_PROBLEM DETAILS:_ Write out again the lines from the line with "MEZA LOPEZ SANDRA LILIANA |" up to and including the line with "row QUINTERO MONTOYA LAURA SOFIA: none", exactly as they stand below, and skip any picture.

_Collected data:_
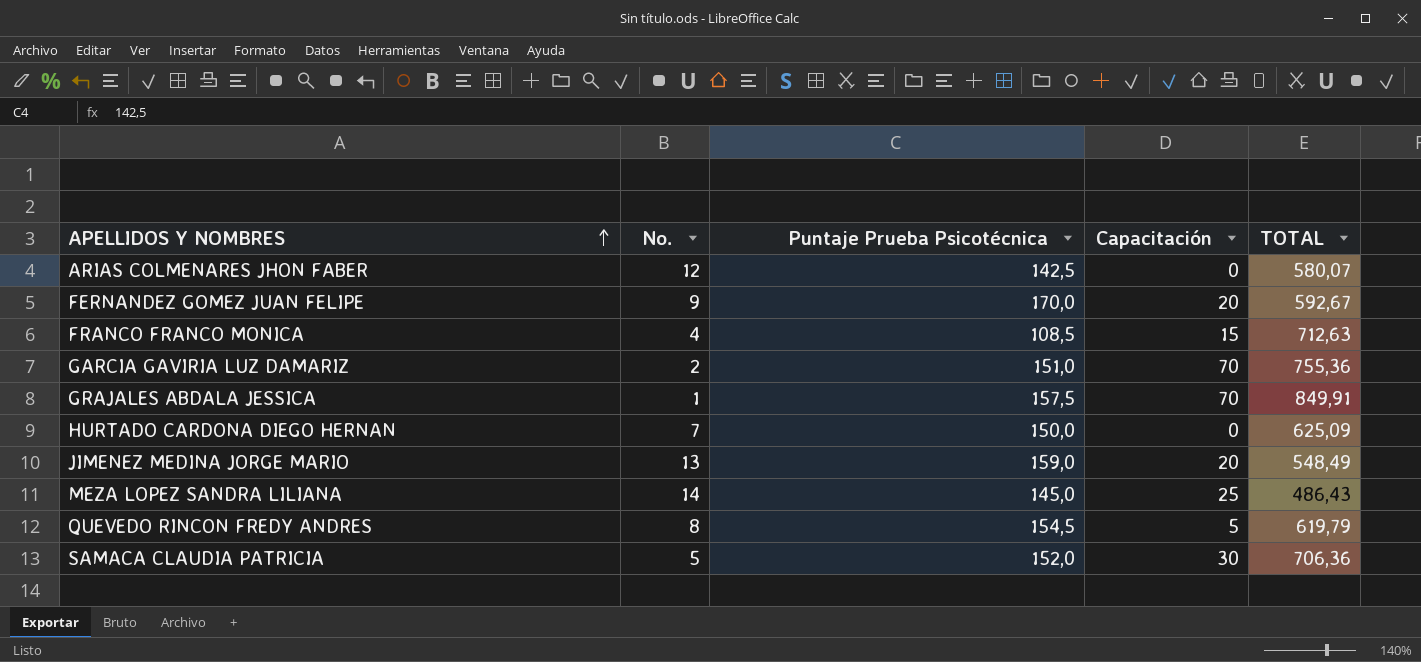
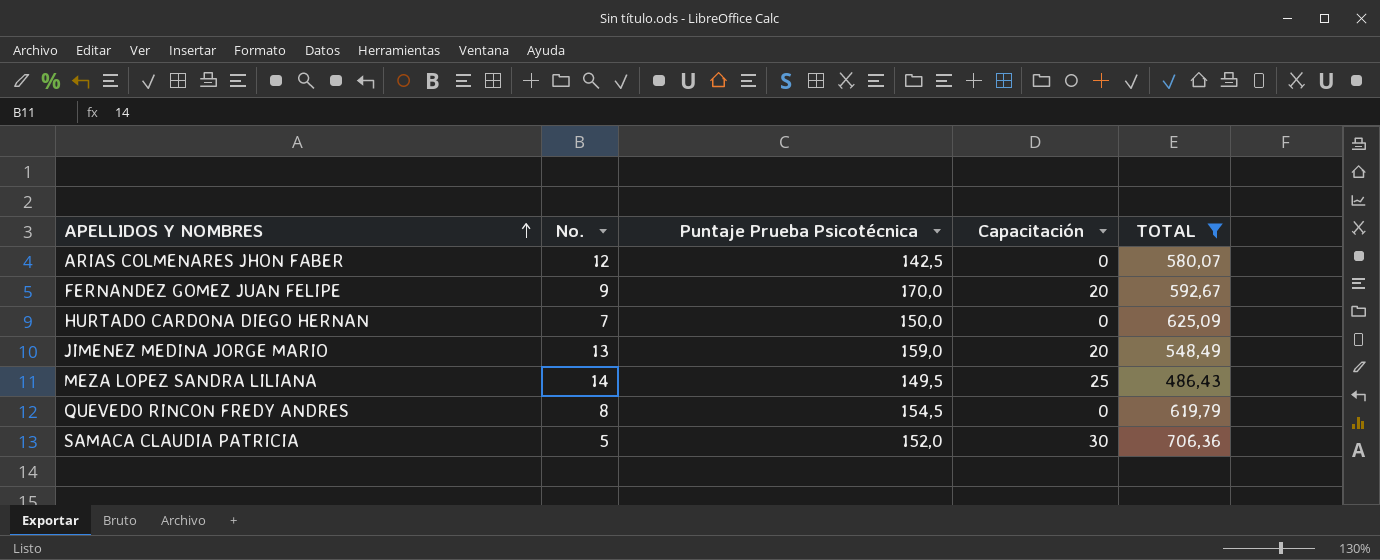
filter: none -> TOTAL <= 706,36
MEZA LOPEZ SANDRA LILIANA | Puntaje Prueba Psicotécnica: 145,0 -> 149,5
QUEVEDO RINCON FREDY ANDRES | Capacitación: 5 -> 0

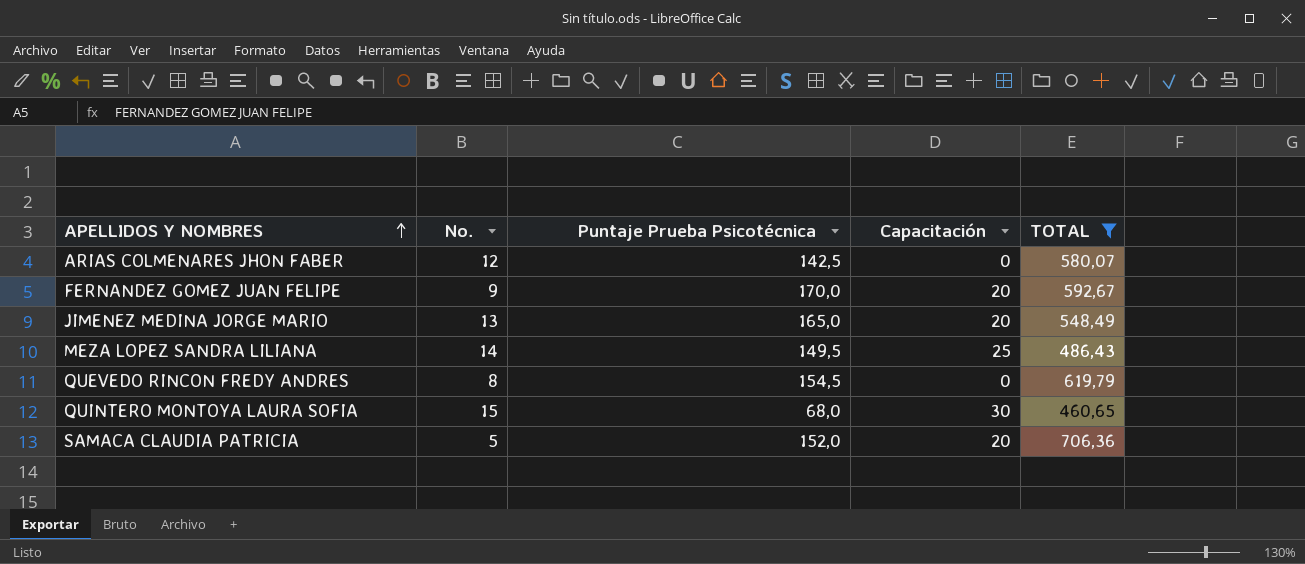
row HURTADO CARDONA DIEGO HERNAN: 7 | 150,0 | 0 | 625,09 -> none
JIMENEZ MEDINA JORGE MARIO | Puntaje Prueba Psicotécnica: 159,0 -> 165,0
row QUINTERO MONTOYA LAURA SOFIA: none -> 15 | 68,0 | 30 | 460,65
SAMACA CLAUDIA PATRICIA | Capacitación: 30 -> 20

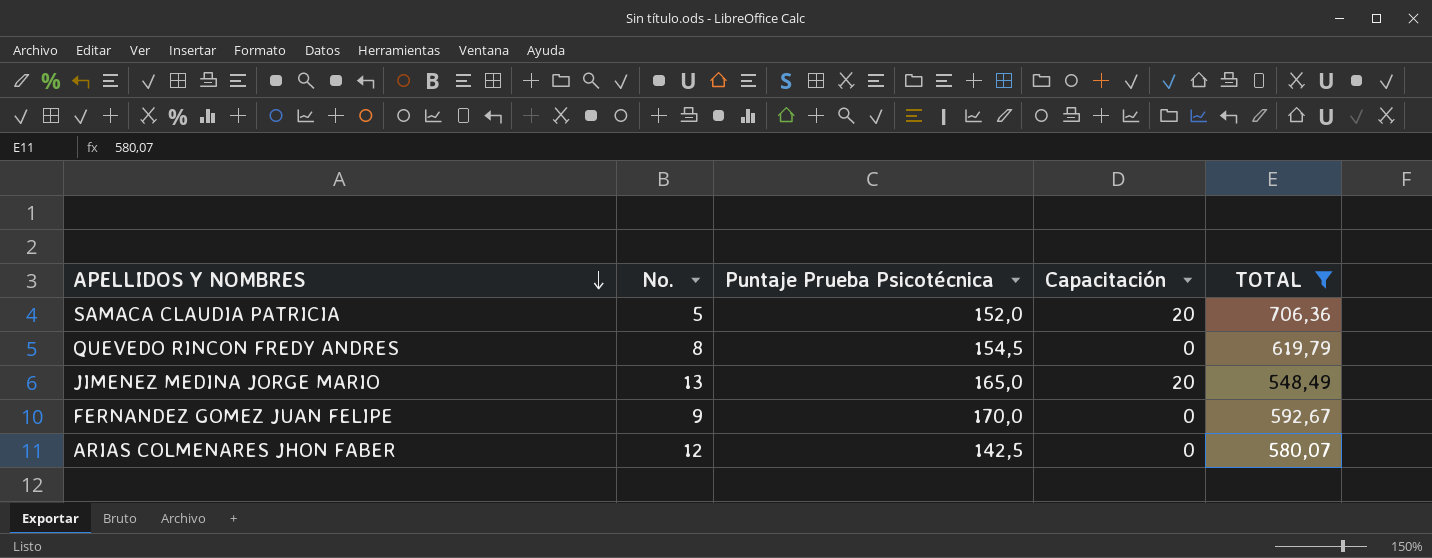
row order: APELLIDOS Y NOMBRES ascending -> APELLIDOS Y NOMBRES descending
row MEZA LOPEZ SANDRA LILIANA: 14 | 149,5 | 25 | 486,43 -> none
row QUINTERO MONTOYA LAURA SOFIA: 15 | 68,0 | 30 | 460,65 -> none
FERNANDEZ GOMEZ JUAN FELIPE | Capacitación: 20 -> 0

_TASK SOLUTION:_
MEZA LOPEZ SANDRA LILIANA | Puntaje Prueba Psicotécnica: 145,0 -> 149,5
QUEVEDO RINCON FREDY ANDRES | Capacitación: 5 -> 0

row HURTADO CARDONA DIEGO HERNAN: 7 | 150,0 | 0 | 625,09 -> none
JIMENEZ MEDINA JORGE MARIO | Puntaje Prueba Psicotécnica: 159,0 -> 165,0
row QUINTERO MONTOYA LAURA SOFIA: none -> 15 | 68,0 | 30 | 460,65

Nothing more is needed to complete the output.